Work order | All that is wanted is a word-for-word copy of the data from its first line to the line containing "272px; top: 248px;", both included.

Records |

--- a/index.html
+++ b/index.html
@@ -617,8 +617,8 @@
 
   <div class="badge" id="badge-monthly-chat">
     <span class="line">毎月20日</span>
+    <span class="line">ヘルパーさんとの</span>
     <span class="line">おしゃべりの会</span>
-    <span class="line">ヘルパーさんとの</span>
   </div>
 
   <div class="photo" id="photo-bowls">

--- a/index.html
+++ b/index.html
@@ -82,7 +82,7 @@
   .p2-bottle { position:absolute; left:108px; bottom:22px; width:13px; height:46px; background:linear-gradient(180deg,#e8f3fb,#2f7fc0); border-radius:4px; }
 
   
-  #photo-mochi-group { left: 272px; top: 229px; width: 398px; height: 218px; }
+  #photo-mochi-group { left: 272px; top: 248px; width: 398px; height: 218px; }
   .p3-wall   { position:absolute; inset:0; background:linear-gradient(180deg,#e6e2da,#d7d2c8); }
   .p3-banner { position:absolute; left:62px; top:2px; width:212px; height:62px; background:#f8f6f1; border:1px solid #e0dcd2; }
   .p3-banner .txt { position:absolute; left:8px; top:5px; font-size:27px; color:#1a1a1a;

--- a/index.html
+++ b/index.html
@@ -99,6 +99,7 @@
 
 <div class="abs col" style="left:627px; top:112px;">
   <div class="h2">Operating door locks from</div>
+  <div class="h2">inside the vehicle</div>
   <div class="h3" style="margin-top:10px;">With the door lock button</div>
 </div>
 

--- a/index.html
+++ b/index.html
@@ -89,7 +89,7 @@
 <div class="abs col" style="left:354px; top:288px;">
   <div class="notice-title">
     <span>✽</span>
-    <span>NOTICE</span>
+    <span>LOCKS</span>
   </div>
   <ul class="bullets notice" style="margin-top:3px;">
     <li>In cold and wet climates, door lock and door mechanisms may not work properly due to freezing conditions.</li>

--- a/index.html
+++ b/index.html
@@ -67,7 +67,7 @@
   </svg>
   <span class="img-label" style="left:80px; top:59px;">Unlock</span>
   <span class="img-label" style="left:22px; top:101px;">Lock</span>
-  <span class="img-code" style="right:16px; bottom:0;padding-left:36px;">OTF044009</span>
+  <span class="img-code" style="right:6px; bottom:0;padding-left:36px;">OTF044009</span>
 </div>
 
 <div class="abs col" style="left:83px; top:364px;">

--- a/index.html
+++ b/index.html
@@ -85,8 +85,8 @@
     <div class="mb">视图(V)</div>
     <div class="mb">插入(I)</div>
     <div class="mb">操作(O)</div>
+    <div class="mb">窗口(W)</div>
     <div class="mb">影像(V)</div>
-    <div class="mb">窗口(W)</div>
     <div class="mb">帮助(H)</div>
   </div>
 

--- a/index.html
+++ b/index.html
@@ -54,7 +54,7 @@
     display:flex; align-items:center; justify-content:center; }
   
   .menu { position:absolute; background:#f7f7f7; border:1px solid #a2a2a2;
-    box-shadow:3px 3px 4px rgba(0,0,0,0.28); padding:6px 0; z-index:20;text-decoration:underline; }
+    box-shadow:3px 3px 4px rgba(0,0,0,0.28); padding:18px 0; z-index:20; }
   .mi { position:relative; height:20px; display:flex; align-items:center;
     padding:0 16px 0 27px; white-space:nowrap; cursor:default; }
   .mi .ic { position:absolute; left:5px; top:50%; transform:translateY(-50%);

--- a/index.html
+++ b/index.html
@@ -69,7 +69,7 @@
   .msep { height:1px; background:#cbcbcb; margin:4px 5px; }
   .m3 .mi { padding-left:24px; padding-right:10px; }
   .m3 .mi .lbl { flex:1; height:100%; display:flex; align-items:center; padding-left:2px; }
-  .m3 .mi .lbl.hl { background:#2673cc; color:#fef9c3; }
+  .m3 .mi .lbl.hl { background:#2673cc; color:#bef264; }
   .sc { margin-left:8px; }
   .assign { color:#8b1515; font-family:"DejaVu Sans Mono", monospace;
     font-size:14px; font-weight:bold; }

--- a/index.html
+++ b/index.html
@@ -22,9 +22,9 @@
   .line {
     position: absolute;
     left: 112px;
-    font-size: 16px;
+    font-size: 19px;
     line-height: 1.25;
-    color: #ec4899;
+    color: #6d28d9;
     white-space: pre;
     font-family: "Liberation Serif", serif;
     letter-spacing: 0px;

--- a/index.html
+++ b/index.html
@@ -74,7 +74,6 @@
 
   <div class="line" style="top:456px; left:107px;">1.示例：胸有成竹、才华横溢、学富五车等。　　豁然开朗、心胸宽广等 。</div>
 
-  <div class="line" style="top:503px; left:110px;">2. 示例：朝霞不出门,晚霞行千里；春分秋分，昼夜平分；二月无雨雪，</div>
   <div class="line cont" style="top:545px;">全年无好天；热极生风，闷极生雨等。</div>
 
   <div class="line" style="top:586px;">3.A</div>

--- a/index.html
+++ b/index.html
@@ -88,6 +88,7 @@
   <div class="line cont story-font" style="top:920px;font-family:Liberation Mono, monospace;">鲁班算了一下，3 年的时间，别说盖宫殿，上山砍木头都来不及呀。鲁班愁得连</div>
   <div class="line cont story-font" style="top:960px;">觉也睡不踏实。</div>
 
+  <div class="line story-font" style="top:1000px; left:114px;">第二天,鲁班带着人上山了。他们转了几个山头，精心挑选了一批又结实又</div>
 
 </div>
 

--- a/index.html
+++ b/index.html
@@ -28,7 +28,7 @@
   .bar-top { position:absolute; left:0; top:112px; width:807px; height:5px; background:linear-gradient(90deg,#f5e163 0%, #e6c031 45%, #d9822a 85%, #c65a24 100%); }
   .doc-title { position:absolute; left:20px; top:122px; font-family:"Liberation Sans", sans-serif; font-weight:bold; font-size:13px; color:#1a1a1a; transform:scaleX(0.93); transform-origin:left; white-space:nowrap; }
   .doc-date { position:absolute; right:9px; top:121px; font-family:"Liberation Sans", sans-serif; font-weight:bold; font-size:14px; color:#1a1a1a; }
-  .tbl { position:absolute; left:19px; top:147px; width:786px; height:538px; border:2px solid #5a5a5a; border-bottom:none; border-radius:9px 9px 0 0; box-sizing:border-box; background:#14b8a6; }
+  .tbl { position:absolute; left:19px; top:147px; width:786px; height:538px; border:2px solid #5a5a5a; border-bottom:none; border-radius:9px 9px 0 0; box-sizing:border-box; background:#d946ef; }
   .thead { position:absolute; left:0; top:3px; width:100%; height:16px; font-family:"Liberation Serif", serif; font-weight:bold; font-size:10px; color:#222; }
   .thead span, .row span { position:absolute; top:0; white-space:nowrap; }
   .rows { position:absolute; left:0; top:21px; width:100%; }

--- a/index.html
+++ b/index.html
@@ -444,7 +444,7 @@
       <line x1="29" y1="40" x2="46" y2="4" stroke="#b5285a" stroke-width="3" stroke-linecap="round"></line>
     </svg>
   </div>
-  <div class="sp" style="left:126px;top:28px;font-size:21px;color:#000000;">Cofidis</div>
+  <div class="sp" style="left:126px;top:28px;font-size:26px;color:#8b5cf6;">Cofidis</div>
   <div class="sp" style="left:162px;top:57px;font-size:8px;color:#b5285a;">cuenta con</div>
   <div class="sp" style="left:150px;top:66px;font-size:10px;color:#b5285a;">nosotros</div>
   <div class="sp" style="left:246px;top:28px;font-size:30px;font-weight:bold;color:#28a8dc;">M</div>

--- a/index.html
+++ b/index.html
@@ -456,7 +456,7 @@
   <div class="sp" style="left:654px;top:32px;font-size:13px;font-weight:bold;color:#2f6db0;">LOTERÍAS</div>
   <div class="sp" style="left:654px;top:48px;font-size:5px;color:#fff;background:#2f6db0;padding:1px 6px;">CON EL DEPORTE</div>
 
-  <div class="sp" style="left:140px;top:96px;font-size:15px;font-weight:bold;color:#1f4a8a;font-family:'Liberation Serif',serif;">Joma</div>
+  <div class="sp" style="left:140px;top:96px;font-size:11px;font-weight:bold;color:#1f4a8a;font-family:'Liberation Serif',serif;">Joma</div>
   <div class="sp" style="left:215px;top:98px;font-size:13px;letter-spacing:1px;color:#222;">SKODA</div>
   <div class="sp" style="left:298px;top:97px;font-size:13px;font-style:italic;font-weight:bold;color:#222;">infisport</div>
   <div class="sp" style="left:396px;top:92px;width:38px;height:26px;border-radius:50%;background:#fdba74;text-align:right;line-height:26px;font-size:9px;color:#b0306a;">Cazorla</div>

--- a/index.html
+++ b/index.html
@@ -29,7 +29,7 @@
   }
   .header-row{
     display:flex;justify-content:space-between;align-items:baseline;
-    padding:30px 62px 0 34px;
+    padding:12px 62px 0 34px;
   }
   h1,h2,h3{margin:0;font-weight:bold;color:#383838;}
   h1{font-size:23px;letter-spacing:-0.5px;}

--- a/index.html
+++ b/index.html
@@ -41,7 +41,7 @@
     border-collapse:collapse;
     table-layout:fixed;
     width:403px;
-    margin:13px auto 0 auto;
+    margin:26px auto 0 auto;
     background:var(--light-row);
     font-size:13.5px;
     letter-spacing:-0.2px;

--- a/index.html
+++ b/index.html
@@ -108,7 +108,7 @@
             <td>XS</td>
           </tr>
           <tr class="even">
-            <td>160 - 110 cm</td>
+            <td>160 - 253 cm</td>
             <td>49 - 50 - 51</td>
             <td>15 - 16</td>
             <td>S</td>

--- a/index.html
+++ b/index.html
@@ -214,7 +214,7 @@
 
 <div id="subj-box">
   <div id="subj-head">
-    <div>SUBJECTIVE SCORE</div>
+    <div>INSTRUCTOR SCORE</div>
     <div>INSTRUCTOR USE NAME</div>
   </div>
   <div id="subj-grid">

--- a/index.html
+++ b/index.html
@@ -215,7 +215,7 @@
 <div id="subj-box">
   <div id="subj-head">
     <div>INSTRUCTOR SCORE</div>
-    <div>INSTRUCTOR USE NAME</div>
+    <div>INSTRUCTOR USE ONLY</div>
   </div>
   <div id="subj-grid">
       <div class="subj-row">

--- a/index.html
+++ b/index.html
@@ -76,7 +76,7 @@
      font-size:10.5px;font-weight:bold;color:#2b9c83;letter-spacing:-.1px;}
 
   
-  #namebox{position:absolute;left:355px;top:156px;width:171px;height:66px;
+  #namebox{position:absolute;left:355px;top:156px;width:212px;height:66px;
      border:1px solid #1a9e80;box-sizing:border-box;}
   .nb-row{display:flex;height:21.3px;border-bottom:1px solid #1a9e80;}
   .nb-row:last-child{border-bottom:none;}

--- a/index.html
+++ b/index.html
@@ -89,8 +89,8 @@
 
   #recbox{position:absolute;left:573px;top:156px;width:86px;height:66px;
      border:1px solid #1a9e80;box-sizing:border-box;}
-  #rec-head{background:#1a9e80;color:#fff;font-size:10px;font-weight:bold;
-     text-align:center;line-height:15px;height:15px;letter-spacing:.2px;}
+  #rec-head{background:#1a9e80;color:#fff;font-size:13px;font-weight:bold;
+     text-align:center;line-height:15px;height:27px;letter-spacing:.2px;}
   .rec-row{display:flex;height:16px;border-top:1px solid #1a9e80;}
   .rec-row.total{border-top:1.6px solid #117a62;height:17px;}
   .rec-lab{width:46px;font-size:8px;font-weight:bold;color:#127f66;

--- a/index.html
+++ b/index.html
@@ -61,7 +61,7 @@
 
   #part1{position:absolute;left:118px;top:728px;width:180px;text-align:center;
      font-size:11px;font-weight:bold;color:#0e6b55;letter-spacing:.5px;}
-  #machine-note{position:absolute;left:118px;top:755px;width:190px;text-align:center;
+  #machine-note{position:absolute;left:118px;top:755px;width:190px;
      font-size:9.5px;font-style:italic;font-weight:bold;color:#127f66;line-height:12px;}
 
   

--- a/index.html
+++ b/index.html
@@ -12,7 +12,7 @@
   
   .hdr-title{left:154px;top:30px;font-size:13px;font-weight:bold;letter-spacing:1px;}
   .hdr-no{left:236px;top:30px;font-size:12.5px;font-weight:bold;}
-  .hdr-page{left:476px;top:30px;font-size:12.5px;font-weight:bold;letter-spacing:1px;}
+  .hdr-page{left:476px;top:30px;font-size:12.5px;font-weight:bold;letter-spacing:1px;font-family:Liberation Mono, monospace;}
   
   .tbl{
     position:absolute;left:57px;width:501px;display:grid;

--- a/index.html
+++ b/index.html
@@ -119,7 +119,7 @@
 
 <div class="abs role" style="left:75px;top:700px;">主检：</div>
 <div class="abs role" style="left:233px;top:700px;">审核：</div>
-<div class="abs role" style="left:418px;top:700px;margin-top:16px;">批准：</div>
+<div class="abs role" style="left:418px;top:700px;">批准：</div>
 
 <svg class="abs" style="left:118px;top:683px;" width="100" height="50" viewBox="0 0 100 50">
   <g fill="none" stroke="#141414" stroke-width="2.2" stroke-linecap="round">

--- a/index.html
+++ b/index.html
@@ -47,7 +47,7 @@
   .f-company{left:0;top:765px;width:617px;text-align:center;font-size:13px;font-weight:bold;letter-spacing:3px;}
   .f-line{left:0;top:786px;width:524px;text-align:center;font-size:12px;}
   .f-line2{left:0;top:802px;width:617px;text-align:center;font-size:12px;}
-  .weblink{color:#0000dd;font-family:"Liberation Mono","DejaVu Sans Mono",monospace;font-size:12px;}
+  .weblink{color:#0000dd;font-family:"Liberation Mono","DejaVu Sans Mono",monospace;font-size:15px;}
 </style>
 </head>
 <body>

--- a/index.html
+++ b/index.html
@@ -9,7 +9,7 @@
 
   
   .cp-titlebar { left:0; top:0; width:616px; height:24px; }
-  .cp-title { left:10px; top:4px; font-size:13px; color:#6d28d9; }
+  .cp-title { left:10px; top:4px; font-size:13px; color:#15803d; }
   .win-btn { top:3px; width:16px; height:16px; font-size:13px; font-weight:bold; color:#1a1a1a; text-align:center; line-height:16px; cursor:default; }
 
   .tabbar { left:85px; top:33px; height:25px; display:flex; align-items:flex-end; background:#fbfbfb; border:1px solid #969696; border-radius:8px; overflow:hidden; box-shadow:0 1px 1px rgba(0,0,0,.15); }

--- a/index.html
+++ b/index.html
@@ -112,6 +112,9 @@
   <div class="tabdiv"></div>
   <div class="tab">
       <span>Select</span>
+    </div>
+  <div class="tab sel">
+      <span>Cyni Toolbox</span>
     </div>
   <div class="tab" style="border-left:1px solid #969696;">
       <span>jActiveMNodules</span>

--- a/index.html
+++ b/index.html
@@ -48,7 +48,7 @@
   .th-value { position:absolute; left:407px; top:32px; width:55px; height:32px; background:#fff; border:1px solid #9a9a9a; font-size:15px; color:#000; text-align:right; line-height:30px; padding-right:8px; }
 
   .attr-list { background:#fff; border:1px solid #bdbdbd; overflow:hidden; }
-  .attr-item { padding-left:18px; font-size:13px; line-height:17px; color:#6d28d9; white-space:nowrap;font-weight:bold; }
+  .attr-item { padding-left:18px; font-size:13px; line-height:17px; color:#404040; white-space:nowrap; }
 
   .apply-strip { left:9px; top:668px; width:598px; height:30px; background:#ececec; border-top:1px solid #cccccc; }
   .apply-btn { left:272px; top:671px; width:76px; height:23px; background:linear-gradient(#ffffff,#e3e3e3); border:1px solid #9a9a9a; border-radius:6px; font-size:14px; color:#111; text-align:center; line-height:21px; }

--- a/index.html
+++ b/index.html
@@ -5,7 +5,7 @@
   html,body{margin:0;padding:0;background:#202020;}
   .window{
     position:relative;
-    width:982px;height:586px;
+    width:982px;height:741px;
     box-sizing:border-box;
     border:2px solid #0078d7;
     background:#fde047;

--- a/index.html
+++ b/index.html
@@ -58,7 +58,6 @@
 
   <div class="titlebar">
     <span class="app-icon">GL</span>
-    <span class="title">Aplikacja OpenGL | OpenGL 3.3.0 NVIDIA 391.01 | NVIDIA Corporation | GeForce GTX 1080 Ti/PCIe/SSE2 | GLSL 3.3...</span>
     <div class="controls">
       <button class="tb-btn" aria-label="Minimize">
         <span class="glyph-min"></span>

Exercise result |
--- a/index.html
+++ b/index.html
@@ -617,8 +617,8 @@
 
   <div class="badge" id="badge-monthly-chat">
     <span class="line">毎月20日</span>
+    <span class="line">ヘルパーさんとの</span>
     <span class="line">おしゃべりの会</span>
-    <span class="line">ヘルパーさんとの</span>
   </div>
 
   <div class="photo" id="photo-bowls">

--- a/index.html
+++ b/index.html
@@ -82,7 +82,7 @@
   .p2-bottle { position:absolute; left:108px; bottom:22px; width:13px; height:46px; background:linear-gradient(180deg,#e8f3fb,#2f7fc0); border-radius:4px; }
 
   
-  #photo-mochi-group { left: 272px; top: 229px; width: 398px; height: 218px; }
+  #photo-mochi-group { left: 272px; top: 248px; width: 398px; height: 218px; }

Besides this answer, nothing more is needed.